Exercise brief - For every record, give an exact copy that has no pictures in it.

Data section -
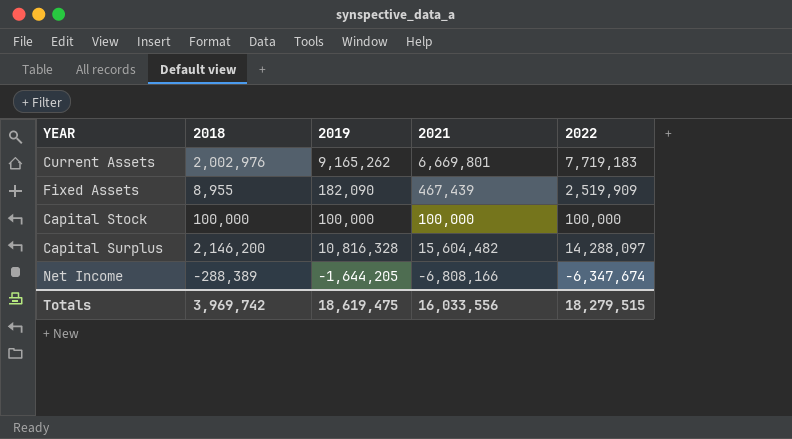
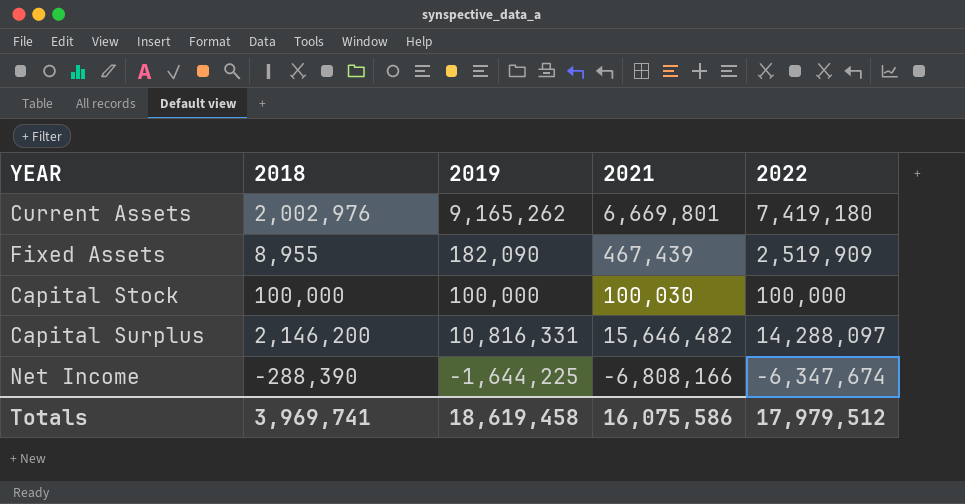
Current Assets | 2022: 7,719,183 -> 7,419,180
Capital Stock | 2021: 100,000 -> 100,030
Capital Surplus | 2019: 10,816,328 -> 10,816,331
Capital Surplus | 2021: 15,604,482 -> 15,646,482
Net Income | 2018: -288,389 -> -288,390
Net Income | 2019: -1,644,205 -> -1,644,225
Totals | 2018: 3,969,742 -> 3,969,741
Totals | 2019: 18,619,475 -> 18,619,458
Totals | 2021: 16,033,556 -> 16,075,586
Totals | 2022: 18,279,515 -> 17,979,512

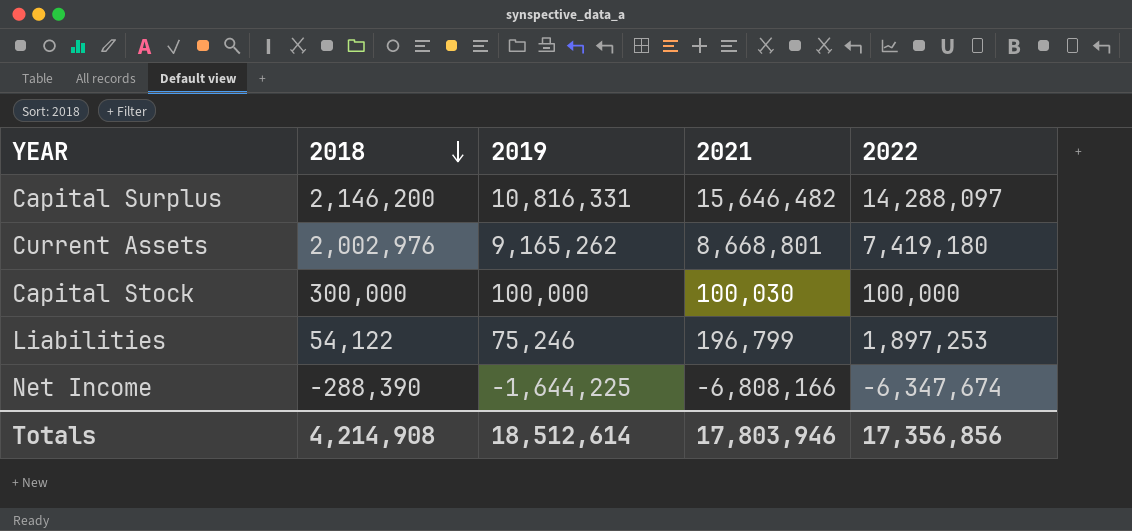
row order: none -> 2018 descending
row Fixed Assets: 8,955 | 182,090 | 467,439 | 2,519,909 -> none
Current Assets | 2021: 6,669,801 -> 8,668,801
Capital Stock | 2018: 100,000 -> 300,000
row Liabilities: none -> 54,122 | 75,246 | 196,799 | 1,897,253
Totals | 2018: 3,969,741 -> 4,214,908
Totals | 2019: 18,619,458 -> 18,512,614
Totals | 2021: 16,075,586 -> 17,803,946
Totals | 2022: 17,979,512 -> 17,356,856

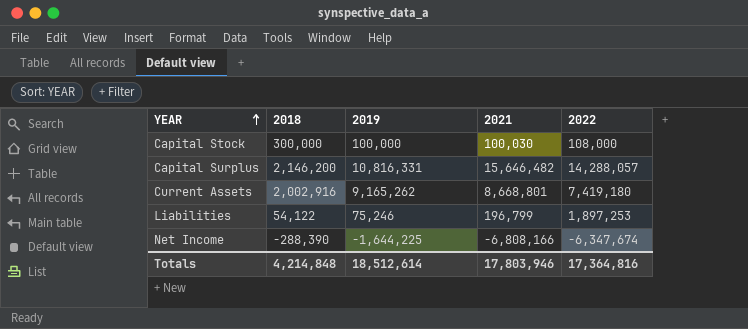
row order: 2018 descending -> YEAR ascending
Capital Stock | 2022: 100,000 -> 108,000
Capital Surplus | 2022: 14,288,097 -> 14,288,057
Current Assets | 2018: 2,002,976 -> 2,002,916
Totals | 2018: 4,214,908 -> 4,214,848
Totals | 2022: 17,356,856 -> 17,364,816

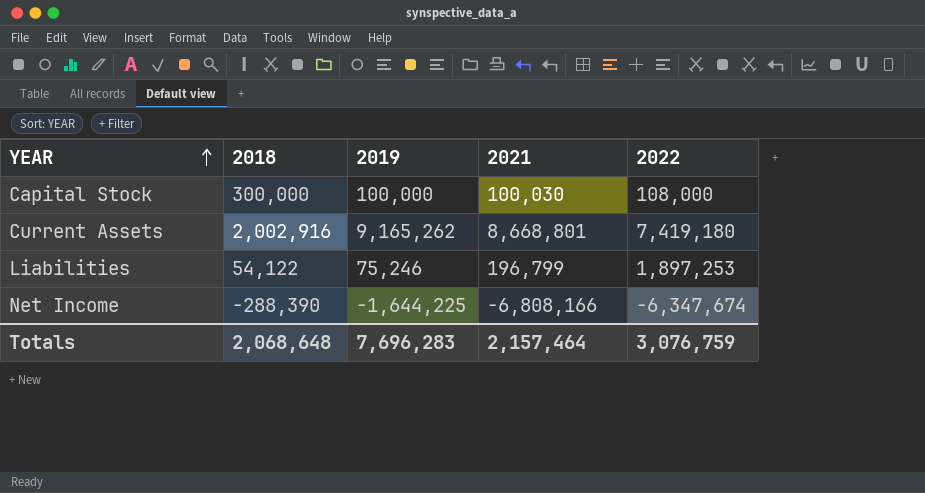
row Capital Surplus: 2,146,200 | 10,816,331 | 15,646,482 | 14,288,057 -> none
Totals | 2018: 4,214,848 -> 2,068,648
Totals | 2019: 18,512,614 -> 7,696,283
Totals | 2021: 17,803,946 -> 2,157,464
Totals | 2022: 17,364,816 -> 3,076,759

Exercise result -
Current Assets | 2022: 7,719,183 -> 7,419,180
Capital Stock | 2021: 100,000 -> 100,030
Capital Surplus | 2019: 10,816,328 -> 10,816,331
Capital Surplus | 2021: 15,604,482 -> 15,646,482
Net Income | 2018: -288,389 -> -288,390
Net Income | 2019: -1,644,205 -> -1,644,225
Totals | 2018: 3,969,742 -> 3,969,741
Totals | 2019: 18,619,475 -> 18,619,458
Totals | 2021: 16,033,556 -> 16,075,586
Totals | 2022: 18,279,515 -> 17,979,512

row order: none -> 2018 descending
row Fixed Assets: 8,955 | 182,090 | 467,439 | 2,519,909 -> none
Current Assets | 2021: 6,669,801 -> 8,668,801
Capital Stock | 2018: 100,000 -> 300,000
row Liabilities: none -> 54,122 | 75,246 | 196,799 | 1,897,253
Totals | 2018: 3,969,741 -> 4,214,908
Totals | 2019: 18,619,458 -> 18,512,614
Totals | 2021: 16,075,586 -> 17,803,946
Totals | 2022: 17,979,512 -> 17,356,856

row order: 2018 descending -> YEAR ascending
Capital Stock | 2022: 100,000 -> 108,000
Capital Surplus | 2022: 14,288,097 -> 14,288,057
Current Assets | 2018: 2,002,976 -> 2,002,916
Totals | 2018: 4,214,908 -> 4,214,848
Totals | 2022: 17,356,856 -> 17,364,816

row Capital Surplus: 2,146,200 | 10,816,331 | 15,646,482 | 14,288,057 -> none
Totals | 2018: 4,214,848 -> 2,068,648
Totals | 2019: 18,512,614 -> 7,696,283
Totals | 2021: 17,803,946 -> 2,157,464
Totals | 2022: 17,364,816 -> 3,076,759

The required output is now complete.